Jo Hanson: Legacy

May 2, 2021 to Jul 2, 2021

PMA is proud to present a section from one of art pioneer Jo Hanson's best known works, Crab Orchard Cemetery, a re-creation of her family's ancestral graveyard in Illinois. This piece and others in the show were left to us by Jo Hanson's estate a few years after her death in 2007. Crab Orchard Cemetery originally premiered in 1974 at the Corcoran Gallery of Art in Washington, DC. In the 1980s, the exhibition toured other museums, including the San Francisco Museum of Modern Art and the Utah Museum of Fine Arts. There Are Many Mansions, a piece from the Crab Orchard series, is in the permanent collection of SFMoMA.

In 2023 PMA donated Crab Orchard Cemetery to the Fresno Art Museum. Recology Artist in Residence program was gifted the other sculptures and framed prints.

Background:

Jo Hanson (1918-2007) came to prominence in the early 1970s in San Francisco as an artist and activist and was a pioneering spirit in both the environmental and feminist art movements. After moving into a dilapidated Victorian house on Buchanan Street which she restored to landmark status, Hanson turned her efforts toward cleaning up her litter-strewn streets. Her personal act of sweeping one sidewalk turned into a celebrated public art practice and city-wide anti-liter campaign, Over time Hanson expanded her work beyond her neighborhood, and organized community street sweepings, a children’s anti-litter art campaign for City Hall, and led a famous bus tour of San Francisco street dumping sites. Hanson’s community-inclusive strategies set precedents in public “ecoart,” created models for younger artists, and provided a representational voice in City Hall for those living in disenfranchised neighborhoods.

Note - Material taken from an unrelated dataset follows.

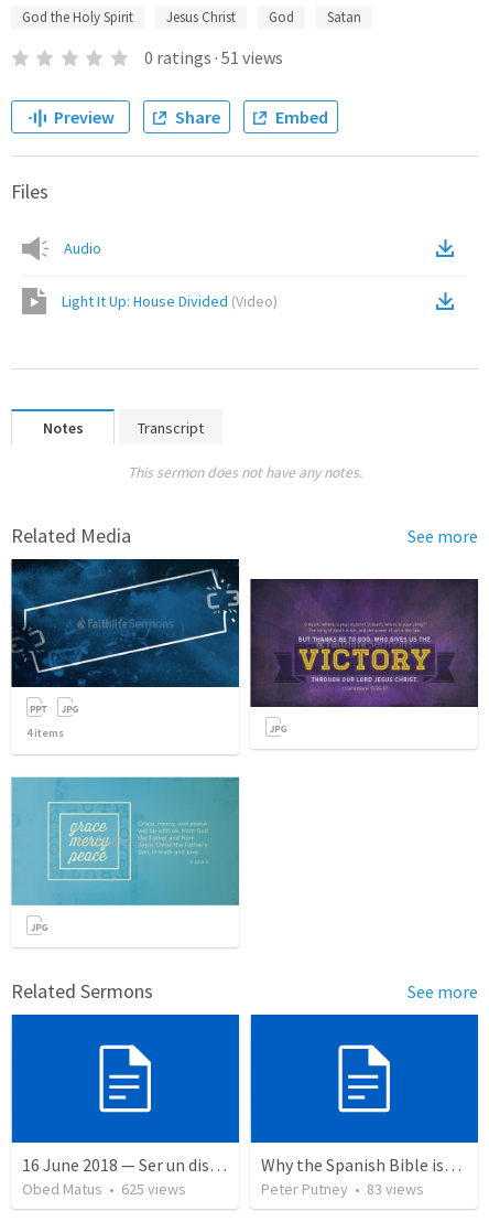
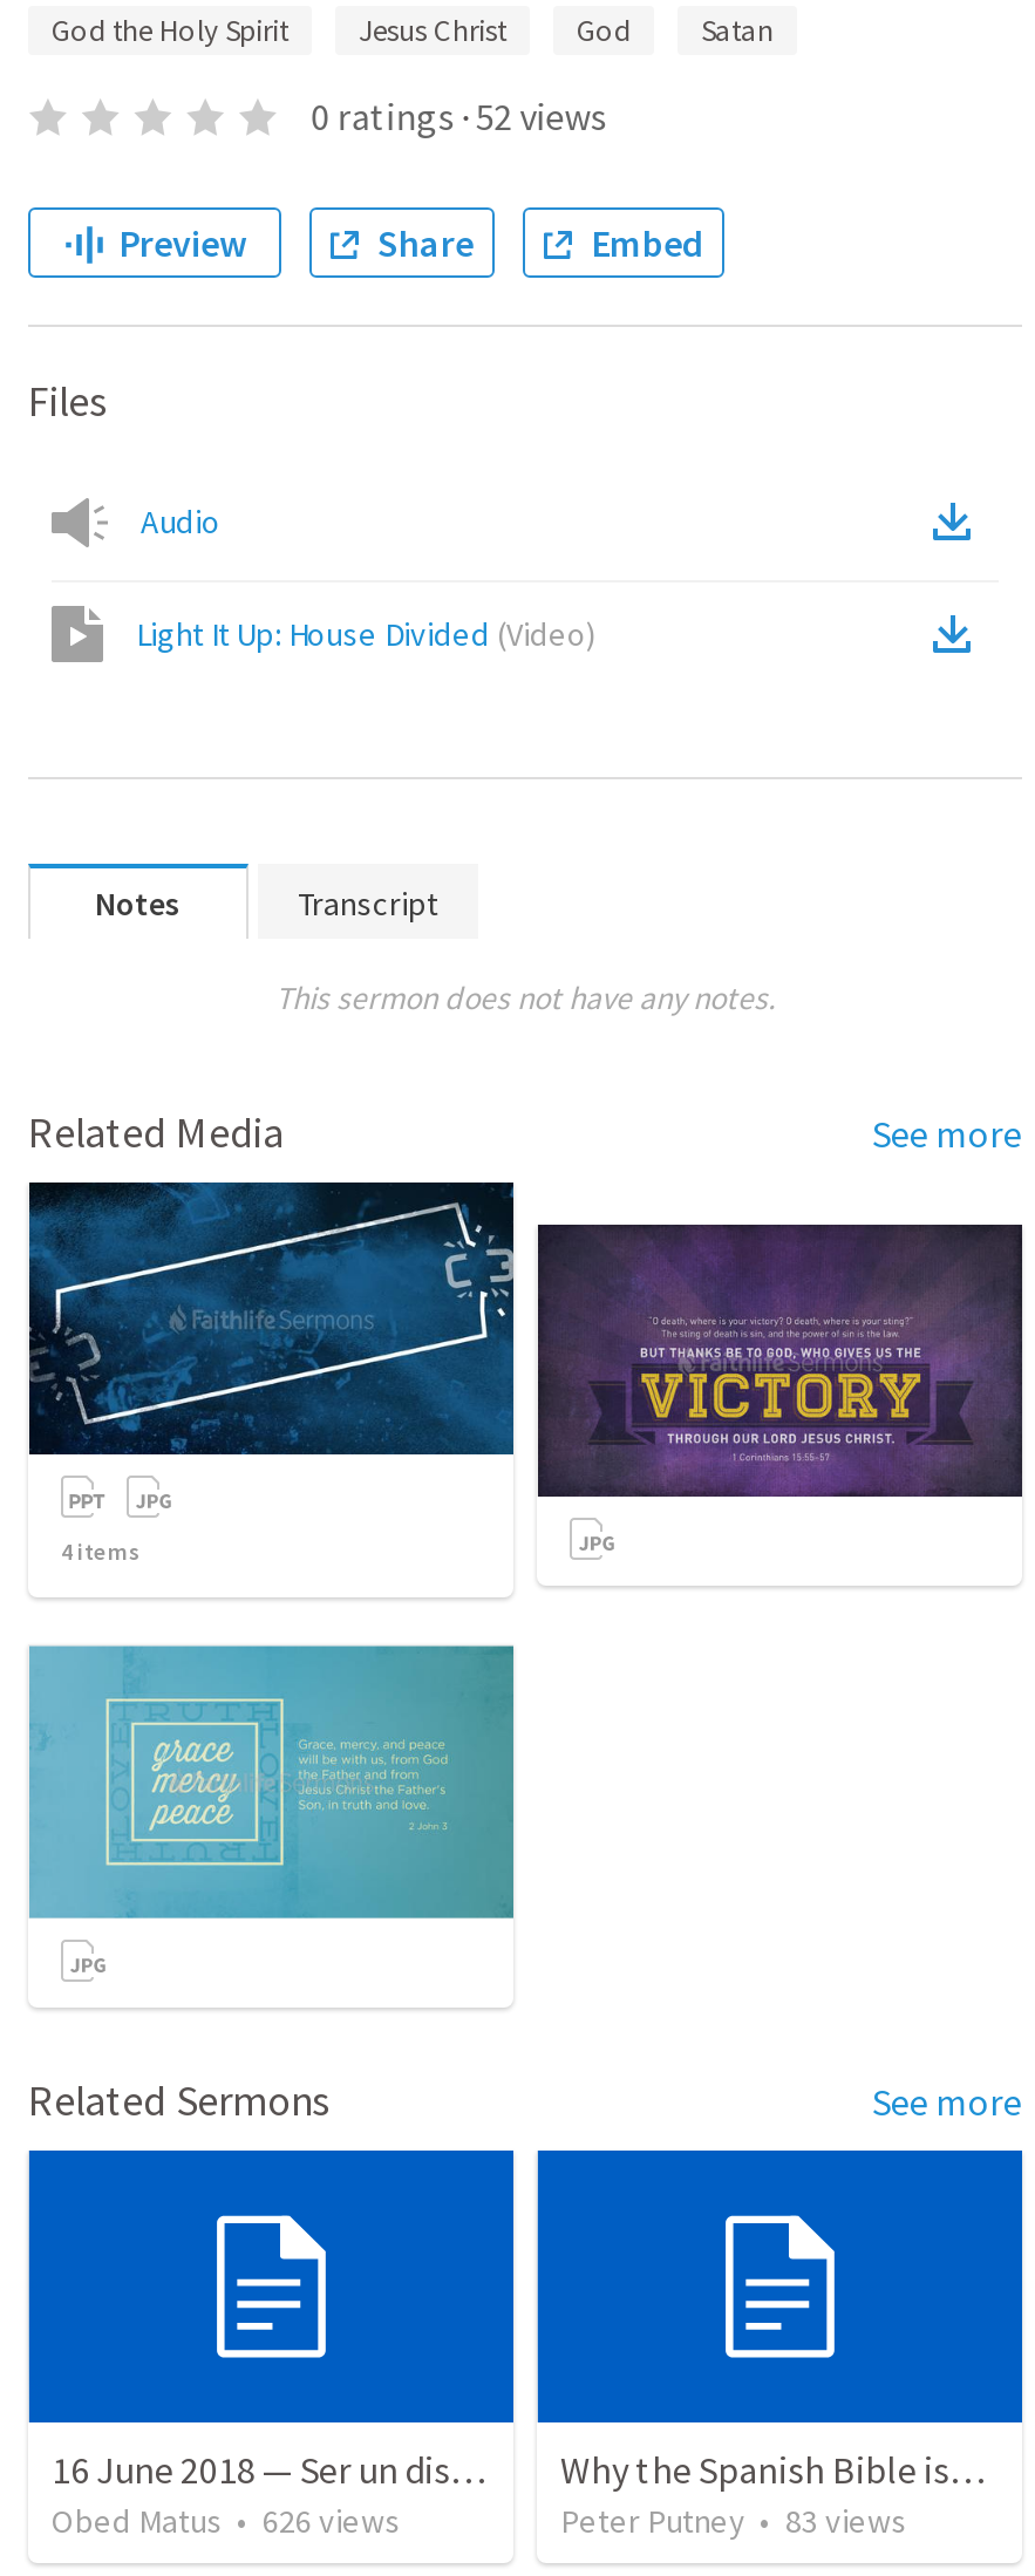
[144,46,283,68] 0 ratings · 51 views -> [311,93,606,139] 0 ratings · 52 views
[22,1179,186,1199] Obed Matus • 625 views -> [52,2501,401,2543] Obed Matus • 626 views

As a San Francisco Arts Commissioner for six years, Hanson championed the inclusion of underrepresented women and artists of color in the City’s art collections. She was instrumental in the Arts Commission’s restoration of the Coit Tower murals and the acquisition of artwork for the San Francisco International Airport. Hanson was also a driving force behind the preservation and restoration of Lucien Labaudt’s WPA-era murals at the Beach Chalet.

In the late 1980s Hanson suggested to the City of San Francisco that they develop an Artist in Residence program at the city dump -- now Recology-- which would offer studio space and stipends for emerging and established artists to create artwork from the waste stream and raise public awareness about environmental issues. Now more than twenty years later, the Artist in Residence Program has been nationally recognized and awarded, and countless artists, children, and adults have benefited from Jo Hanson’s vision.